Kaffeezubereitung als Ritual - mit der Handmühle

Ich kann mich gut daran erinnern, wie meine Oma den Kaffee aus ganzen Bohnen morgens immer frisch in einer Holzmühle per Hand mahlte. Diese Mühle steht jetzt in Köln in unserem Ladenlokal auf einem Ehrenplatz. Meine Oma wusste, dass richtig leckerer Kaffee frisch gemahlen sein sollte. Viele Menschen rösteten damals den Kaffee noch selbst in einem Ofenröster. Das Wasser wurde in einem kupferen Wasserkessel auf einem alten, mit Briketts und Holz geheizten Herd gekocht, der Kaffee wurde dann langsam und bedächtig mit einem Handfilter aufgeschüttet. Als wir ihr irgendwann später eine Kaffeemaschine schenkten, dachten wir, wir hätten ihr etwas Gutes getan... 
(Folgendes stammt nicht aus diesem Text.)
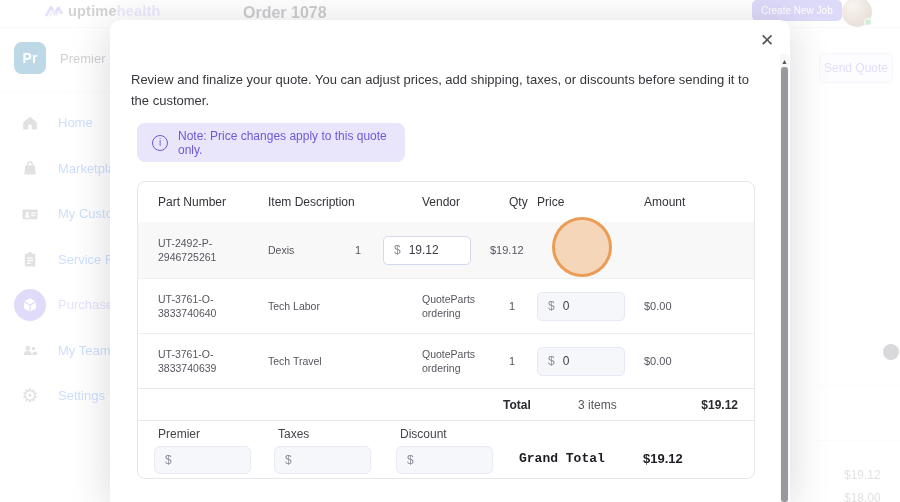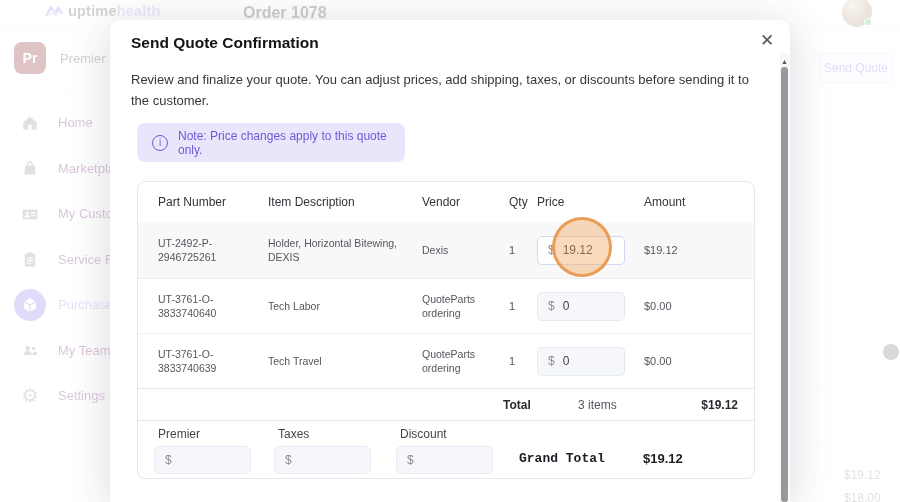--- a/index.html
+++ b/index.html
@@ -15,31 +15,31 @@
   .logo-health { color:#b6a9ef; }
   .page-title { position:absolute; left:243px; top:4px; font-size:16px; font-weight:bold; color:#3f3f47; }
   .create-job-btn { position:absolute; left:752px; top:0; height:21px; padding:0 9px; background:#7e6ce6; color:#fff;
     font-size:10px; border:none; border-radius:5px; display:flex; align-items:center; }
   .avatar { position:absolute; left:842px; top:-3px; width:30px; height:30px; border-radius:50%;
     background:radial-gradient(circle at 35% 30%, #e9d6c2 0%, #b79b82 55%, #8d7a66 100%); }
   .avatar-status { position:absolute; right:0; bottom:1px; width:8px; height:8px; border-radius:50%; background:#46c06a; border:1.5px solid #fff; }
 
   .sidebar { position:absolute; left:0; top:28px; width:118px; height:474px; background:#fff; border-right:1px solid #f0f0f2; }
   .org-row { position:absolute; left:14px; top:14px; display:flex; align-items:center; gap:14px; }
-  .org-badge { width:32px; height:32px; border-radius:8px; background:#7f1d1d; color:#fff; font-weight:bold; font-size:14px;
+  .org-badge { width:32px; height:32px; border-radius:8px; background:#0369a1; color:#fff; font-weight:bold; font-size:14px;
     display:flex; align-items:center; justify-content:center; }
   .org-name { font-size:13px; color:#4a4a52; white-space:nowrap; }
   .sidebar-divider { position:absolute; left:0; top:64px; width:118px; border-top:1px solid #f0f0f2; }
   .nav { position:absolute; left:0; top:72px; width:118px; }
   .nav-item { position:relative; height:45.5px; display:flex; align-items:center; padding-left:14px; cursor:pointer; }
   .nav-icon-wrap { width:32px; height:32px; display:flex; align-items:center; justify-content:center; border-radius:50%; flex:0 0 32px; }
   .nav-item.active .nav-icon-wrap { background:#8576e8; }
   .nav-icon-wrap svg { width:18px; height:18px; fill:#8b8b93; }
   .nav-item.active .nav-icon-wrap svg { fill:#ffffff; }
-  .nav-label { margin-left:12px; font-size:13px; color:#701a75; white-space:nowrap; }
+  .nav-label { margin-left:12px; font-size:13px; color:#3b82f6; white-space:nowrap; }
   .nav-item.active .nav-label { color:#9a8cf0; }
   .gear-glyph { font-size:19px; color:#8b8b93; line-height:1; }
 
   .bg-right { position:absolute; left:816px; top:28px; width:110px; height:474px; }
   .send-quote-btn { position:absolute; left:3px; top:25px; width:74px; height:30px; background:#f8f6ff; border:1px solid #ddd5f7;
     border-radius:6px; color:#8d7ce8; font-size:12px; display:flex; align-items:center; justify-content:center; }
   .loc-text { position:absolute; left:2px; top:311px; font-size:11px; color:#8a8a92; line-height:14px; white-space:pre-line; }
   .loc-circle { position:absolute; left:67px; top:316px; width:16px; height:16px; border-radius:50%; background:#6b6b74; }
   .bg-line1 { position:absolute; left:0; top:357px; width:110px; border-top:1px solid #f0f0f2; }
   .bg-line2 { position:absolute; left:0; top:412px; width:110px; border-top:1px solid #f0f0f2; }
@@ -113,20 +113,21 @@
 
     <div class="topbar">
       <div class="logo">
         <svg width="18" height="15" viewBox="0 0 24 20">
           <path d="M2 15 L8 4 L13 13 L18 5 L22 12" stroke="#8f7ff0" stroke-width="3.4" fill="none" stroke-linecap="round" stroke-linejoin="round"></path>
           <path d="M6 16 L11 9 L15 15 L20 9" stroke="#c3b8f7" stroke-width="2.2" fill="none" stroke-linecap="round" stroke-linejoin="round"></path>
         </svg>
         <span class="logo-text"><span class="logo-up">uptime</span><span class="logo-health">health</span></span>
       </div>
       <div class="page-title">Order 1078</div>
+      <button class="create-job-btn">Create New Job</button>
       <div class="avatar">
         <span class="avatar-status"></span>
       </div>
     </div>
 
     <div class="sidebar">
       <div class="org-row">
         <span class="org-badge">Pr</span>
         <span class="org-name">Premier E</span>
       </div>
@@ -208,21 +209,20 @@
       <div class="bg-line1"></div>
       <div class="bg-line2"></div>
       <div class="bg-amount1">$19.12</div>
       <div class="bg-amount2">$18.00</div>
     </div>
   </div>
 
   <div class="overlay"></div>
 
   <div class="modal">
-    <div class="modal-title">Send Quote Confirmation</div>
     <div class="modal-close">✕</div>
     <div class="modal-desc">Review and finalize your quote. You can adjust prices, add shipping, taxes, or discounts before sending it to the customer.</div>
 
     <div class="note-banner">
       <span class="note-icon">i</span>
       <span class="note-text">Note: Price changes apply to this quote only.</span>
     </div>
 
     <div class="quote-table">
       <div class="t-row t-header">
@@ -230,22 +230,20 @@
         <span class="col-desc">Item Description</span>
         <span class="col-vendor">Vendor</span>
         <span class="col-qty">Qty</span>
         <span class="col-price">Price</span>
         <span class="col-amount">Amount</span>
       </div>
 
       <div class="t-row item-row row-0">
         <span class="col-part cell">UT-2492-P-
 2946725261</span>
-        <span class="col-desc cell">Holder, Horizontal Bitewing,
-DEXIS</span>
         <span class="col-vendor cell">Dexis</span>
         <span class="col-qty qty-cell">1</span>
         <span class="col-price">
           <span class="price-input white">
             <span class="cur">$</span>
             <span>19.12</span>
           </span>
         </span>
         <span class="col-amount amount-cell">$19.12</span>
       </div>

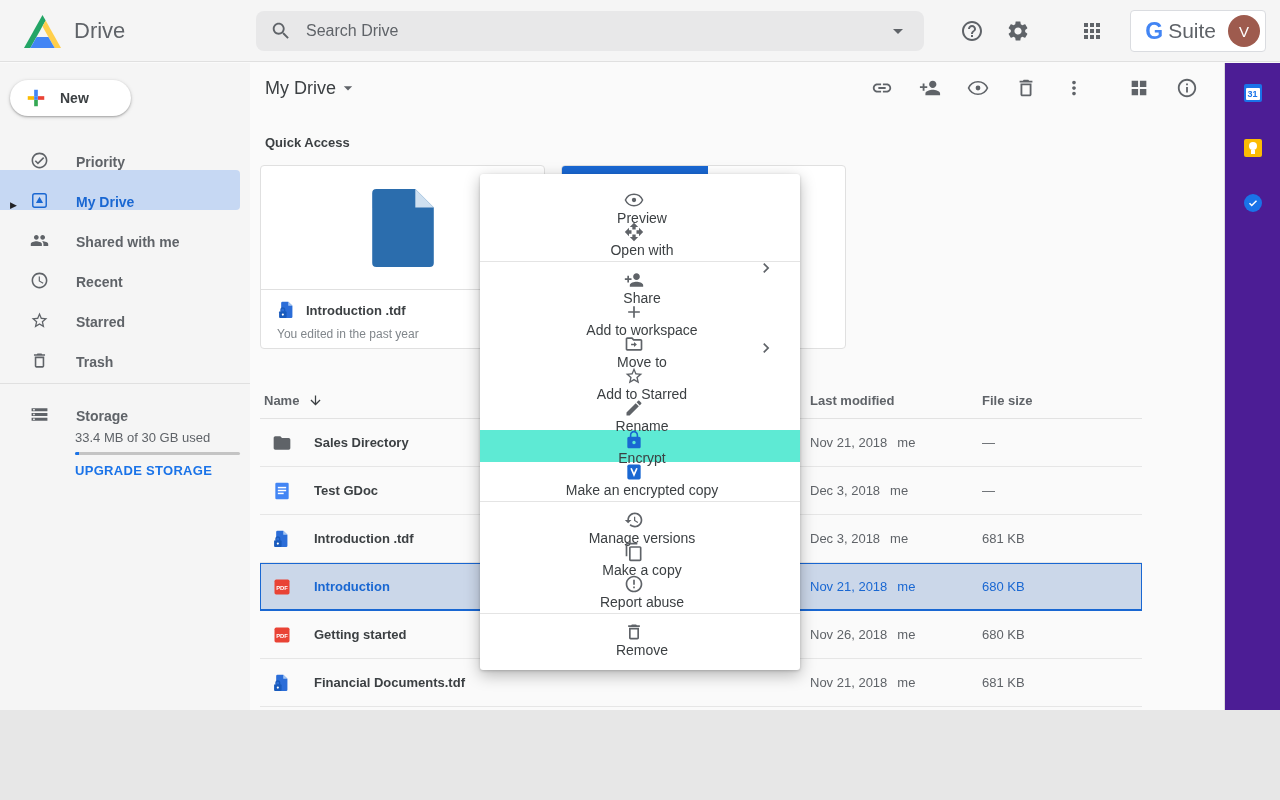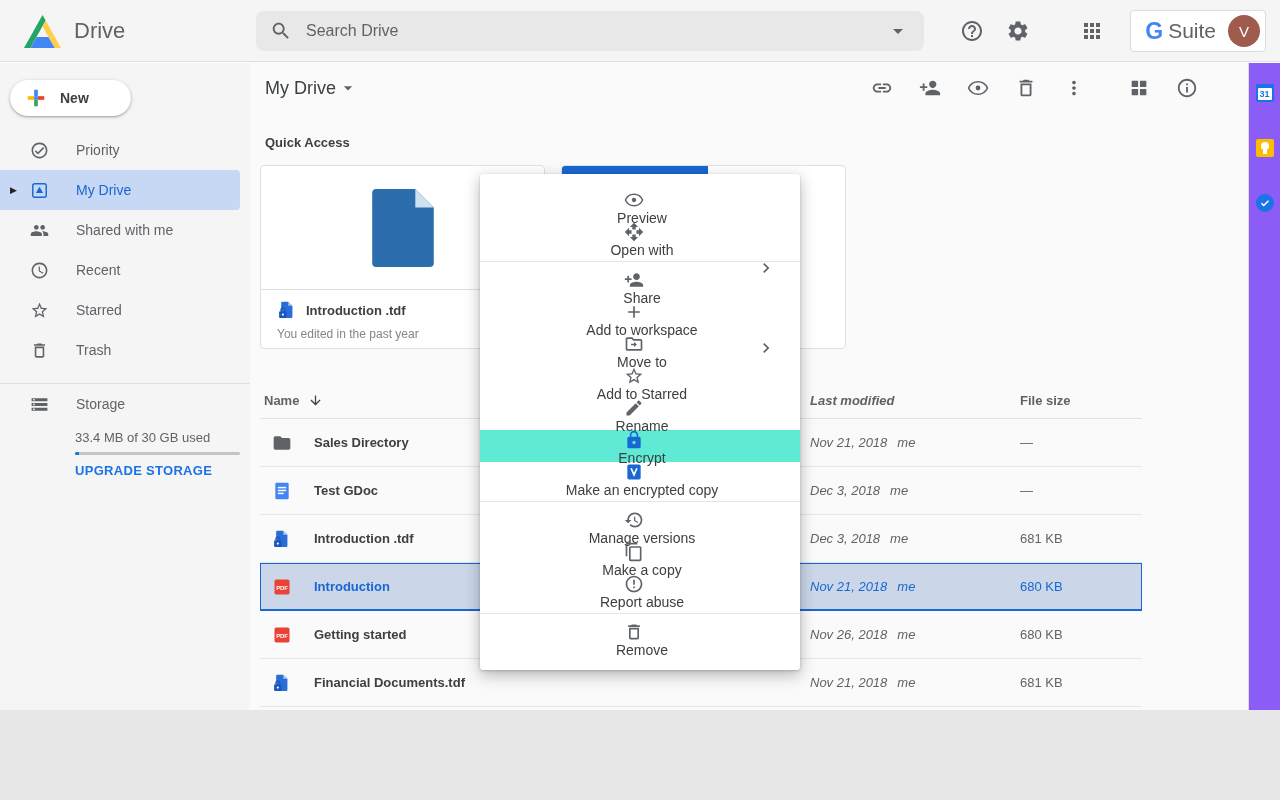--- a/index.html
+++ b/index.html
@@ -20,35 +20,35 @@
   .tb-ic svg { width:100%; height:100%; }
   .gsuite { margin-left:15px; height:42px; background:#fff; border:1px solid #dadce0; border-radius:4px; display:flex; align-items:center; padding:0 5px 0 14px; }
   .gs-g { font-size:23px; font-weight:bold; color:#4285f4; }
   .gs-suite { font-size:21px; color:#5f6368; margin-left:5px; }
   .avatar { width:32px; height:32px; border-radius:50%; background:#9e5b4e; color:#fff; font-size:15px; display:flex; align-items:center; justify-content:center; margin-left:12px; }
 
   
   .sidebar { position:absolute; left:0; top:63px; width:250px; height:647px; background:#f5f5f5; z-index:5; }
   .new-btn { margin:17px 0 0 10px; width:121px; height:36px; border-radius:22px; background:#fff; box-shadow:0 1px 2px rgba(0,0,0,.25), 0 1px 4px rgba(0,0,0,.15); display:flex; align-items:center; padding-left:15px; gap:13px; font-size:14px; font-weight:bold; color:#3c4043; cursor:pointer; }
   .nav { margin-top:14px; }
-  .nav-item { height:40px; display:flex; align-items:center; padding-left:8px; font-size:14px; font-weight:normal; color:#5f6368; cursor:pointer; }
+  .nav-item { height:40px; display:flex; align-items:flex-end; padding-left:8px; font-size:14px; font-weight:bold; color:#5f6368; cursor:pointer; }
   .nav-caret { width:22px; font-size:9px; color:#202124; text-align:left; padding-left:2px; }
   .nav-ic { width:19px; height:19px; color:#5f6368; }
   .nav-ic svg { width:100%; height:100%; }
   .nav-label { margin-left:27px; }
   .nav-item.sel { background:#c6d8f3; color:#1967d2; width:240px; border-radius:0 4px 4px 0; }
   .nav-item.sel .nav-ic { color:#1967d2; }
   .sb-div { border-top:1px solid #e0e0e0; margin-top:13px; }
   .storage-usage { margin:6px 0 0 75px; font-size:13px; color:#5f6368; }
   .storage-bar { margin:7px 0 0 75px; width:165px; height:3px; background:#c4c4c4; border-radius:2px; overflow:hidden; }
   .storage-fill { width:4px; height:3px; background:#1a73e8; }
   .upgrade { display:block; margin:8px 0 0 75px; font-size:13px; font-weight:bold; letter-spacing:.3px; color:#1a73e8; text-decoration:none; cursor:pointer; }
 
   
-  .rail { position:absolute; right:0; top:63px; width:32px; height:647px; background:#8b5cf6; border-left:1px solid #dcdcdc; display:flex; flex-direction:column; align-items:center; padding-top:21px; gap:37px; z-index:5; }
+  .rail { position:absolute; right:0; top:63px; width:56px; height:647px; background:#4c1d95; border-left:1px solid #dcdcdc; display:flex; flex-direction:column; align-items:center; padding-top:21px; gap:37px; z-index:5; }
   .rail-btn { width:18px; height:18px; cursor:pointer; }
   .cal { width:18px; height:18px; background:#1a73e8; border-radius:2px; padding:4px 2px 2px; }
   .cal span { display:block; background:#fff; height:12px; font-size:9px; font-weight:bold; color:#1a73e8; text-align:center; line-height:12px; border-radius:1px; }
   .keep { width:18px; height:18px; background:#fbbc04; border-radius:2px; position:relative; }
   .keep i { position:absolute; left:5px; top:3px; width:8px; height:8px; background:#fff; border-radius:50%; }
   .keep b { position:absolute; left:7px; top:11px; width:4px; height:4px; background:#fff; }
   .tasks { width:18px; height:18px; border-radius:50%; background:#1a73e8; display:flex; align-items:center; justify-content:center; }
 
   
   .main { position:absolute; left:250px; top:63px; width:974px; height:647px; background:#fafafa; }
@@ -65,21 +65,21 @@
   .card-preview { height:124px; display:flex; align-items:center; justify-content:center; border-bottom:1px solid #e0e0e0; }
   .card-footer { padding:10px 16px; }
   .cf-line1 { display:flex; align-items:center; gap:9px; font-size:13px; font-weight:bold; color:#3c4043; }
   .cf-note { margin-top:7px; font-size:12px; color:#80868b; }
   .c2bar { position:absolute; left:0; top:0; width:146px; height:12px; background:#1967d2; }
 
   .list { margin:34px 0 0 10px; width:882px; font-size:13px; }
   .list-head { display:flex; height:36px; align-items:center; border-bottom:1px solid #e2e2e2; color:#5f6368; font-weight:bold; }
   .col-name { width:550px; display:flex; align-items:center; }
   .list-head .col-name { padding-left:4px; }
-  .col-mod { width:210px;font-style:italic; }
+  .col-mod { width:172px; }
   .col-size { flex:1; }
   .sort-ic { width:15px; height:15px; margin-left:9px; color:#3c4043; }
   .row { display:flex; height:48px; align-items:center; border-bottom:1px solid #e6e6e6; cursor:pointer; }
   .row .col-name { padding-left:12px; gap:22px; font-weight:bold; color:#3c4043; }
   .fico { width:20px; height:20px; flex:none; }
   .row .col-mod, .row .col-size { color:#5f6368; }
   .owner { margin-left:10px; }
   .row.sel { background:#cbd7e9; box-shadow:inset 0 0 0 1px #1967d2; border-bottom:1px solid #1967d2; }
   .row.sel .col-name, .row.sel .col-mod, .row.sel .col-size { color:#1967d2; }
Wer seinen Kaffee gemahlen für Wochen im Schrank  liegen lässt, muss sich nicht wundern, wenn selbst der beste Kaffee nicht mehr schmeckt. Die wunderbaren Aromen sind leicht flüchtig und bereits nach kurzer Zeit schmeckt´s nicht mehr. Sauerstoff in der Luft reagiert mit den Inhaltsstofffen des Kaffees, was bei feinem Kaffeemehl viel schneller geht als bei ganzen Bohnen.

Spezialitätenkaffees wie CAFÉ KOGI sollten Sie immer unmittelbar vor der Zubereitung mahlen! Es macht sich im Geschmack bezahlt. Frisch gemahlene Bohnen sind das A und O eines guten Kaffees. Wenn Sie dann noch gutes, weiches Wasser verwenden, schmeckt der Kaffee wie in den kolumbianischen Bergen der Sierra Nevada de Santa Marta. Für alle, die nicht zu einer auch teurere elektrischen Kaffeemühle greifen wollen, sind die Hario-Handmühlen eine tolle Alternative.